**Task details:** Check each line of the entries below for the word "Rahayu" and state only how many lines have it.

**Task material:**
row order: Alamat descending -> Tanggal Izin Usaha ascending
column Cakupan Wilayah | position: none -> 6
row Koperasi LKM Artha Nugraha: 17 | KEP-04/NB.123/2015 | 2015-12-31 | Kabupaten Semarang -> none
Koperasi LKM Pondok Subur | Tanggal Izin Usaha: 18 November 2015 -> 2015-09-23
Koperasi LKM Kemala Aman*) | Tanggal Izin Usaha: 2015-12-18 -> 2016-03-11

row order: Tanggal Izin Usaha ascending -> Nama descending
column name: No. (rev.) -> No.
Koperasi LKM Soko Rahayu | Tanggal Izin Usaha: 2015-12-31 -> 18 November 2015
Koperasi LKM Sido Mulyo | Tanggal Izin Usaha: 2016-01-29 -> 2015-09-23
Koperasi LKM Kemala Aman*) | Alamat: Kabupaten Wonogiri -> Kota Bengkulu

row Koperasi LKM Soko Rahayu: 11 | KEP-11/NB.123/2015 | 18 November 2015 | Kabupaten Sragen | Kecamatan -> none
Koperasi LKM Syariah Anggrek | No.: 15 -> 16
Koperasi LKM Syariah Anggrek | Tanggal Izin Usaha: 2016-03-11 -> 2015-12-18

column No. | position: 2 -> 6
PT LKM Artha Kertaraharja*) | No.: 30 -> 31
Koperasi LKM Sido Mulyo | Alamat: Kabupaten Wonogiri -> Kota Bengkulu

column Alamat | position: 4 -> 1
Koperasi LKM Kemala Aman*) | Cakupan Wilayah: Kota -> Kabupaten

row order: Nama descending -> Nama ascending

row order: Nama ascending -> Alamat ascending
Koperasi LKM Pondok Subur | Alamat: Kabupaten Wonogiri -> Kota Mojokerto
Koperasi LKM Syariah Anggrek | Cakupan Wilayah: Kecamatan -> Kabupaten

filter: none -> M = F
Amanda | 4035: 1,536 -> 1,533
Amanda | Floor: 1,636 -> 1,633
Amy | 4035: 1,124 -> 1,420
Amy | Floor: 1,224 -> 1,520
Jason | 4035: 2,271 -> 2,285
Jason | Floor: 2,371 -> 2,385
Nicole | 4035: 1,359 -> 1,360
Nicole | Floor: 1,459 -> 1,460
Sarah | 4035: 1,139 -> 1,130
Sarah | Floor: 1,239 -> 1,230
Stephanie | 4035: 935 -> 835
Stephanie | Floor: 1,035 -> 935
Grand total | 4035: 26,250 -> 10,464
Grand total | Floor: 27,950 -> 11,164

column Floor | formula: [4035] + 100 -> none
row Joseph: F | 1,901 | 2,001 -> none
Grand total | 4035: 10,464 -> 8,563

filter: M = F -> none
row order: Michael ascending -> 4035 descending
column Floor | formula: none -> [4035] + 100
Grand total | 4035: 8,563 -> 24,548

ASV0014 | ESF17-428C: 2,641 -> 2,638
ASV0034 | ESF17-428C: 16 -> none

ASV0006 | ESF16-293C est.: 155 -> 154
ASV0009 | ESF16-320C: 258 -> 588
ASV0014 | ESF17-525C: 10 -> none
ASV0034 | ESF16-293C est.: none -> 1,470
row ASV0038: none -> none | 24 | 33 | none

**Response:** 2